The meal started with rice. And I’m talking long grain brown
rice, no white Minute Rice or Rice-A-Roni here, my friends. I’ll admit to
keeping Rice-A-Roni around for emergencies, but there’s no monosodium glutamate
or hydrolyzed corn gluten in this food story.
I let the rice cook while taking care of the baby in another
room and almost burned my One True Ingredient before the food story really
started. (Stir before fifteen minutes are up, and use low, not 2, for realsies.
Just a warning.) Luckily, The Prince of Fuss (as my father has dubbed my
dubious dairy low-tolerant offspring) and I made a quick save on the rice. I
added more water and when it finished cooking, added some frozen peas, letting
it sit covered on the cutting board to prevent further scorching. While that
settled, I chopped onions to caramelize while taking out the trash and writing
intermittently on a short story. (This really has nothing to do with the meal,
I’m just using it to set the scene. Most days don’t go this well but His
Majesty was content to chew on his giraffe and watch from his bouncy chair.)
The key to good caramelized onions is patience, low heat, a
generous amount of salt, and a good talent for keeping a screaming baby
occupied while flipping onions with the other hand.
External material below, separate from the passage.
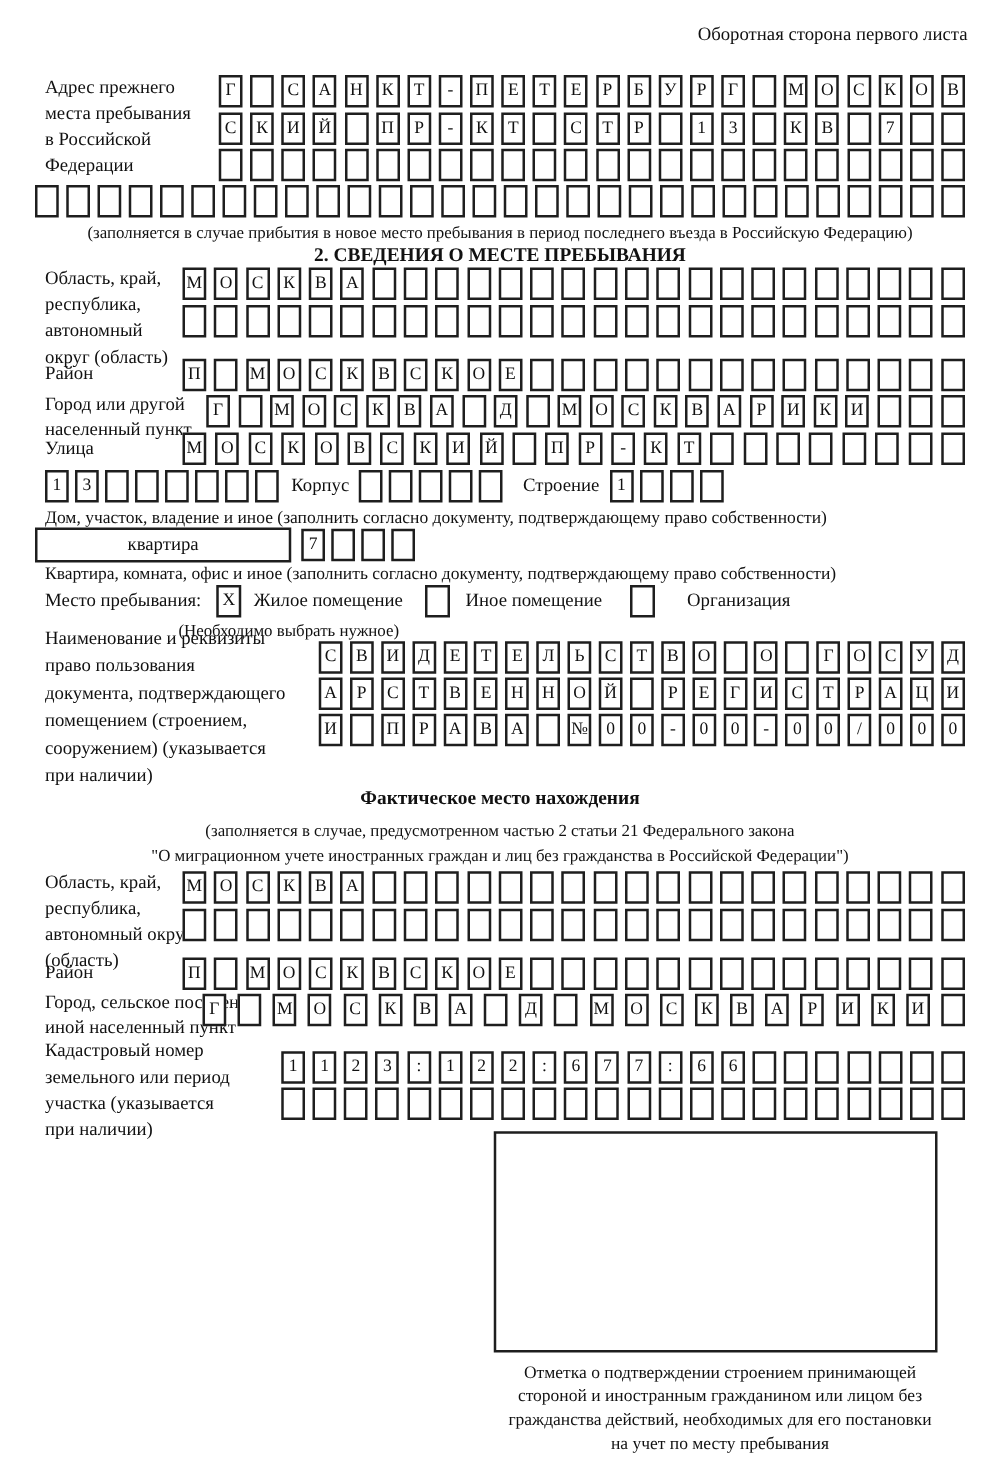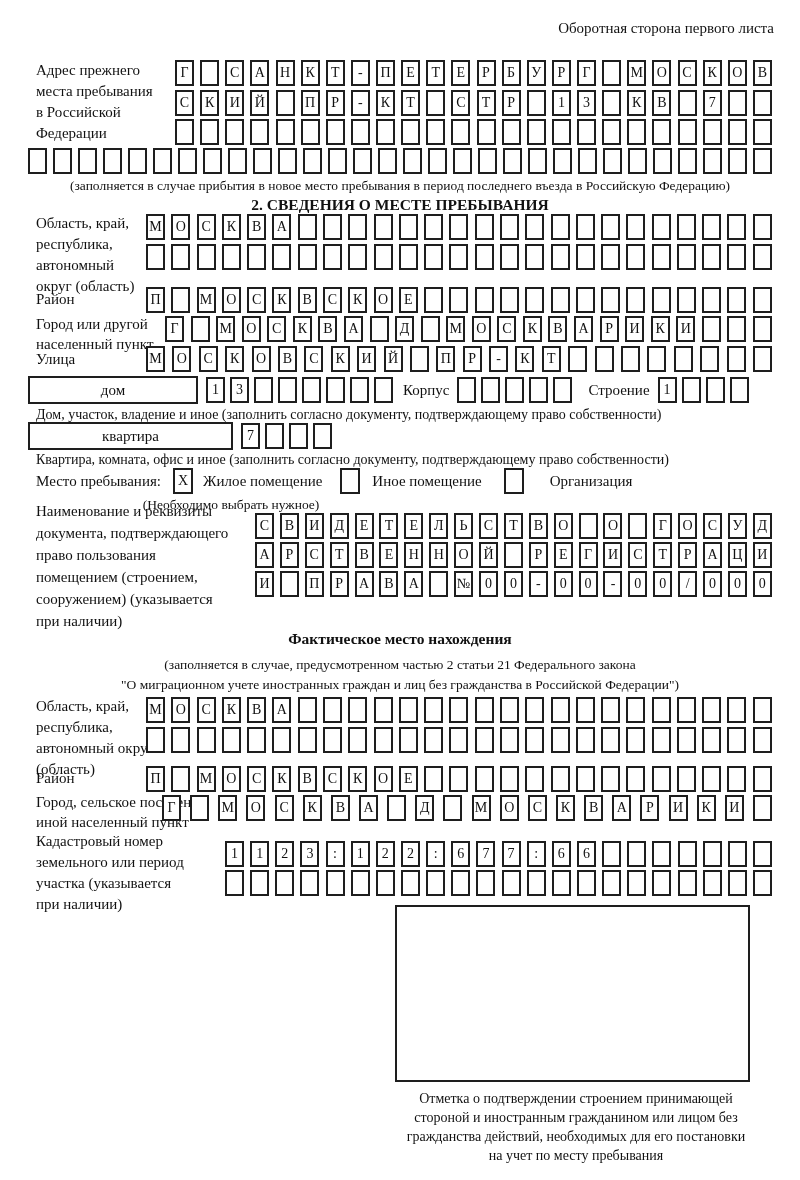"дом" span.wbox { html: <span>дом</span> -> none }
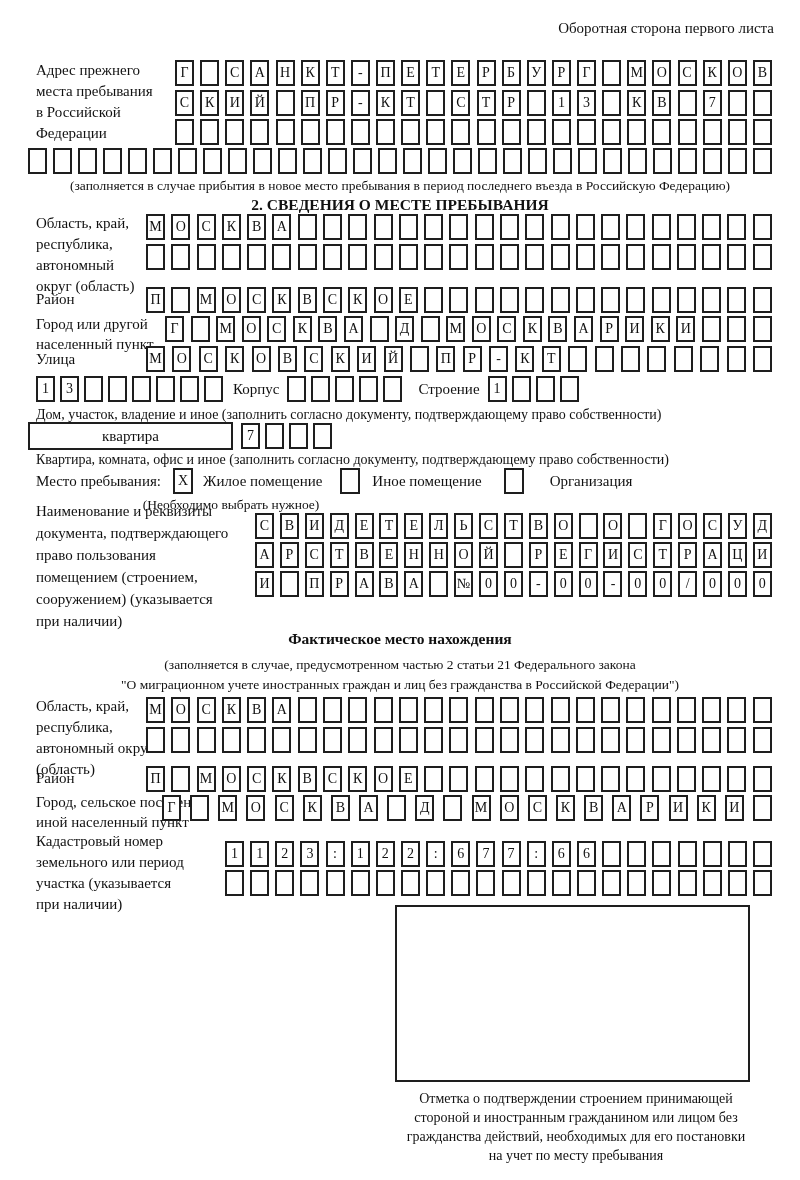"документа, подтверждающего" div { order: before "право пользования" -> after "право пользования" }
The Prince soon tired of his chair-bondage and decided being
a barnacle on mommy was much better. I like that my son is part of our kitchen
experience, and usually also a part of our food story. I like that he puts his
hand on the bottle of olive oil I use to sear asparagus. Since its hot and he’s
naked except for his diaper, I should probably wrap him in Saran Wrap from toes
to neck in order to keep him safe from getting splashed by hot oil or grabbing
a hot pan.
I’m just not one of those kinds of mothers.
I believe in letting kids figure things out, do what you can
to keep them safe, don’t get me wrong, but the sooner you realize the stove is
hot, the electric fence is on, and no one is responsible for your attitude or
happiness except you, the better off you’ll be in life. As anyone whose cooked
bacon topless knows, (male or female, I don’t judge), cooking is pain. (Cooking
here being a metaphor for life.) My trick is grabbing hot cast iron pans out of
the oven either bare-handed (“How can that be hot? It’s a pan.”) or with a wet
kitchen towel as a potholder. Some people never learn.
Cooking, I find, helps you find out what kind of parent you
are.
I scraped my lovely, rich caramel-colored onions into a bowl
and reheated the pan for asparagus, searing it lightly before turning the heat
down to cook the veggies all the way through. In also goes salt, pepper, garlic
and onion powder. This last is the key and why, I finally discovered, my
Spousal-Type Creature’s seared asparagus trumps mine. But no longer!
I felt like drinking a beer for the first time since our
First Family Stomach Virus Extravaganza some days earlier, and selected a
smooth porter we’d used to baste a brisket on Mother’s Day. I deglazed the
asparagus with a little of the porter, and when that cooked down, added it to
the onions and rice with peas, letting it all cook together and harmonize for a
couple minutes. I had enough for quite a generous dinner and more than enough
to reheat and scramble eggs into after work the next morning.
So while The
Prince fussed, alternatively kicking me and showing me how he could now grab both of his feet (serious stuff), and
the cow grazed in the backyard, I drank my beer and ate my supper.